- Sentia case study
- Infrastructure Architecture Diagram
- Architecture decisions
- Security considerations
- Monitoring
- CI/CD Pipeline
Original premise: https://github.com/sentialabs/public-cloud-recruitment/blob/master/ASSIGNEMENT.md
Draw.io link: https://drive.google.com/file/d/197FaQdYzgOun2gNo18B4MF_6uT1MyUOU/view?usp=sharing
Infrastructure is a high availability layout balancing traffic to a primary region, but replicating to a secondary region in different fashion for each component. Applications (e.g. Wordpress sites) will be containerized and deployed to Azure Kubernetes Services where we can establish an autoscaling for pods and nodes, and thus adapt to different traffic loads.
-
Resource Group: Main resource group containing all components. It was considered to create a second one for replicated/balanced components, but it doesn't really bring any benefits (Resource Groups are only logical containers) and it would increase complexity in ARM template deployment. Location for it is primary region.

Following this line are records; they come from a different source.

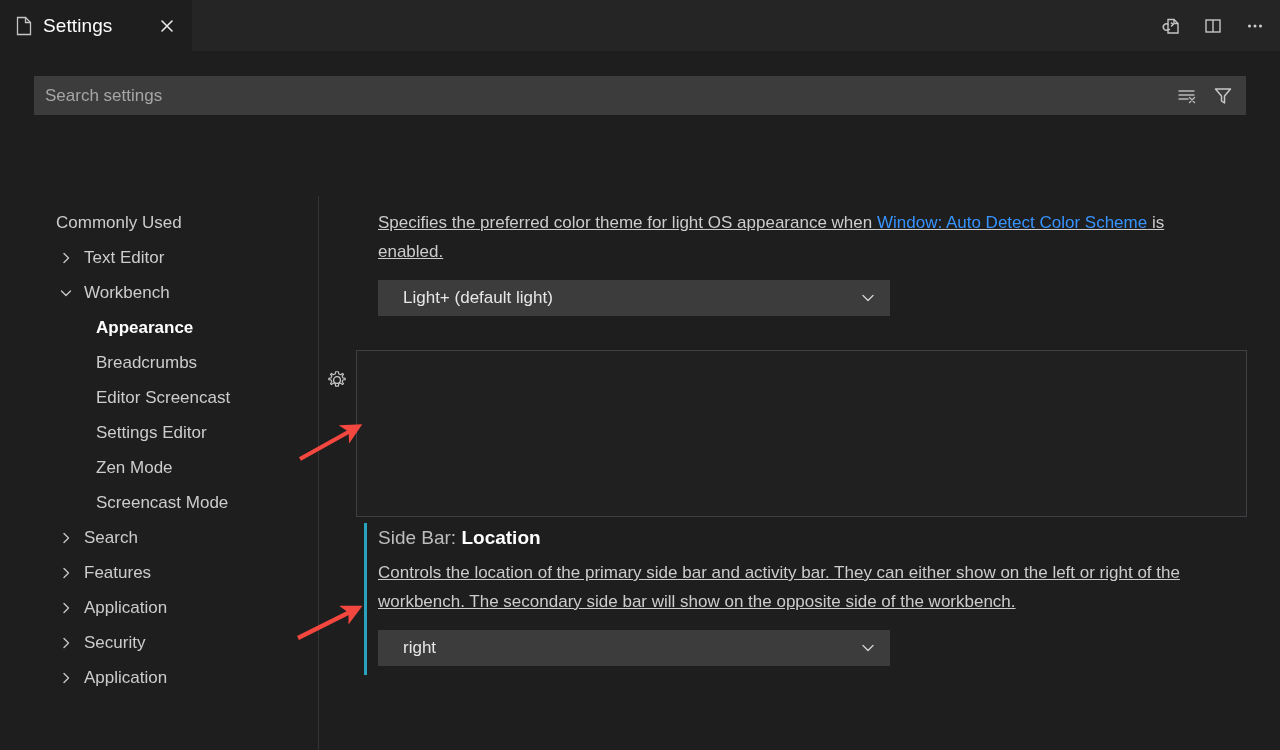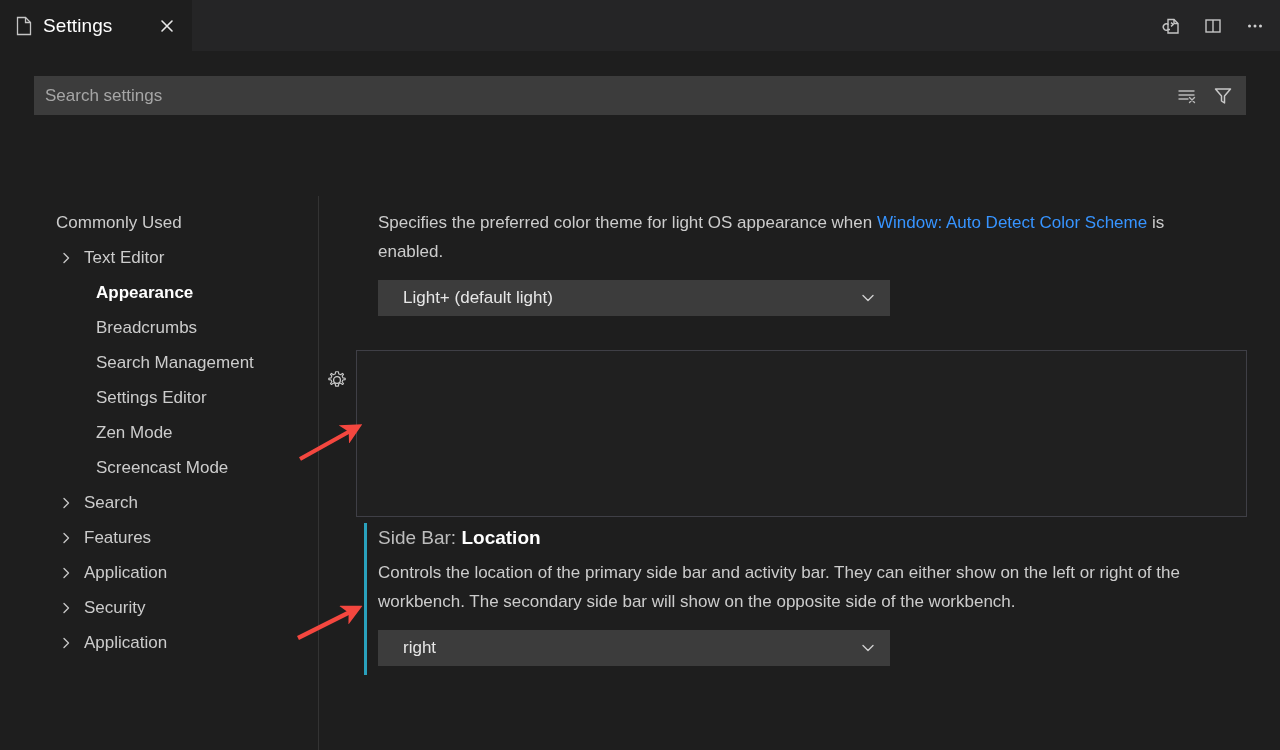"Specifies the preferred color theme" .setting-desc { text-decoration: none -> underline }
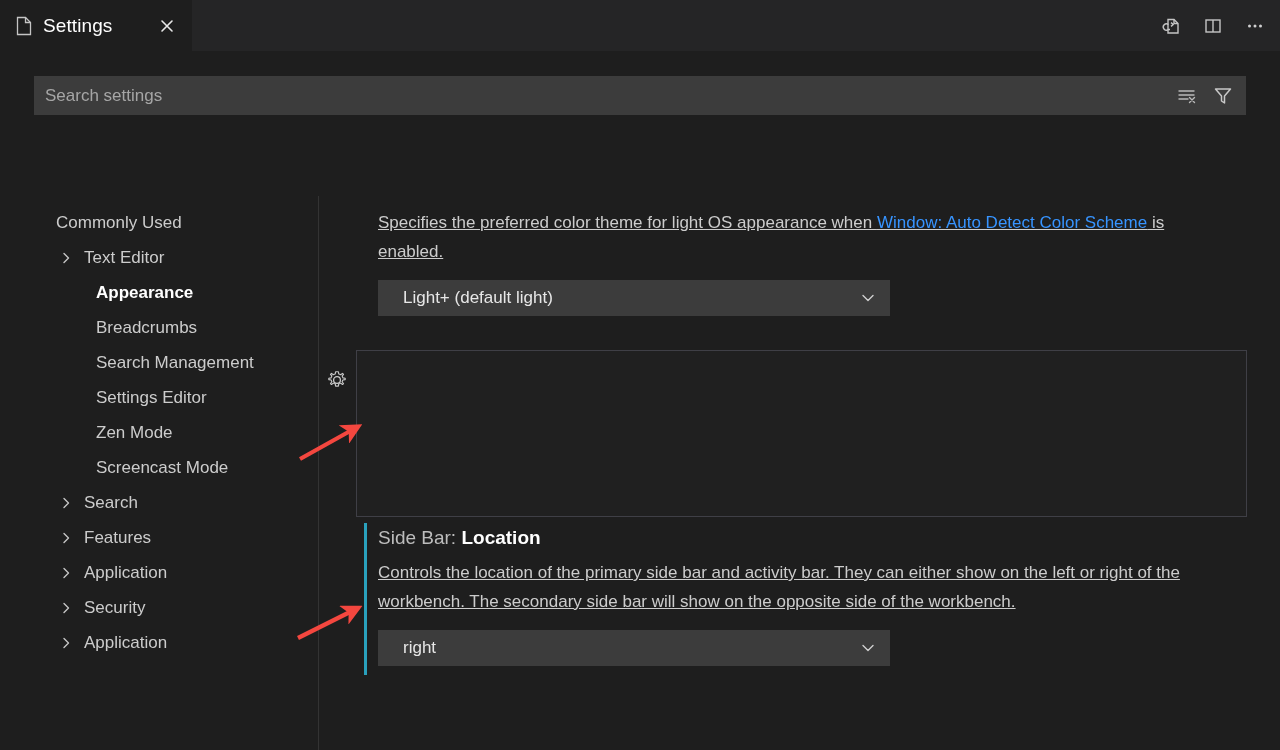"Workbench" div.toc-item { html: none -> <div> <span> <svg> <path></path> </svg> </span> <span>Workbench</span> </div> }
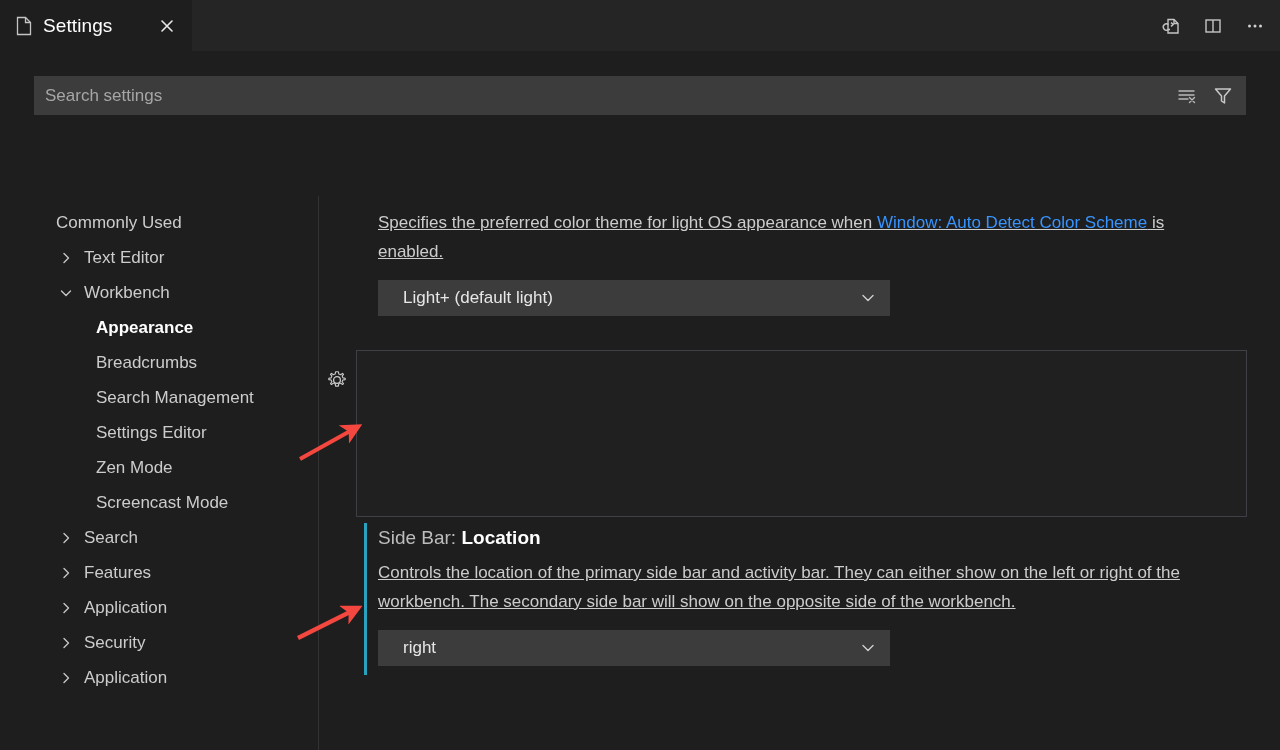"Search Management" span { text: Search Management -> Editor Screencast }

Note: There's another Resource Group created for Azure Monitor services, specifically for Log Analytics workspace. However, this is not part of the main ARM deployment, although there is a template for deploying it beforehand to fill monitoring dependencies. Link
-
Traffic Manager Profile: Balances traffic based on priority where primary location is preferred, and secondary location has a lowest priority. It's configured with a CNAME record created in Azure DNS Zone created in the Resource Group. Both backend are treated as external endpoints pointing to two A records also created in the same DNS zone. It's intended for those records to be modified once AKS clusters have their own ingress controller with a public IP address.
-
Azure DNS Zone: Set up with a default value of
sentiademo.com
it's created so records for the services can be managed in the deployment. During first implementation, it's used by Traffic Manager profile to create endpoints URIs. -
Storage Account: Deployed with SKU
Standard_GRS
so it's replicated accross regions. This provides enough reliability in case of a downtime in the primary region. It's intended for serving files to be hosted by the applications, and it's configured to serve them using a CDN to improve user experience. -
Container Registry: Registry destined to be consumed by AKS clusters, providing a geo-replication service (primary and secondary location) for redundancy, and closer geographic access to each cluster, but only having one public endpoint which simplifies it's consumption. Geo-replication requires a
Premium
SKU. -
Key Vault: Mandatory for storing secrets for applications. During initial deployment, it's used to store user and password for MySQL database.
-
Networking: Each AKS cluster is container within its Virtual Network with
/16
mask, and a subnet with/24
mask. Subnets are linked to Network Security Groups that contain default rules plus an inbound rule allowing traffic to port 443; it's expected for clusters to serve HTTPS traffic. -
Azure Redis Cache: Cache service is added to improve connection between applications and database connections. It's mentioned that traffic has been increasing to the sites, which will most likely impact access to databases. A cache implementation will cache most used queries, making subsequent requests faster and reducing DB load during peak times.
-
Azure MySQL Database: Wordpress database requirements specify a need for MySQL databases. Azure provides a PaaS implementation that solves it's installation, and already offers a 99.99% SLA. Its flexibility for implementation and scaling provides a better experience for database management, without compromising expected capabilities. To provide further reliability, a replica is created to a secondary region in a master-slave design. Although switching a slave instance to master is not automatic (it's possible creating an Azure Function), an ocurrence where it's needed is extremely rare.
-
Azure Kubernetes Services: Two clusters, one per region (primary and secondary), with same specifications. AKS clusters are deployed using
kubenet
networking plugin. Both clusters should contain same services and act in a failover schema. Load balancing between the two is performed by Traffic Manager.AKS provides the best solution for flexibility and scalability for any kind of traffic load. Kubernetes pods austoscaling fulfills its need to create replicas of the same application to serve requests. Pod Autoscaling can be set with manual limits, or setting up a Vertical Pod Autoscaling for automatic assessment. With AKS Nodes Autoscaling, provided by its nodes deployed in Virtual Machine Scale Sets, pods replicas will never find themselves unable to be allocated.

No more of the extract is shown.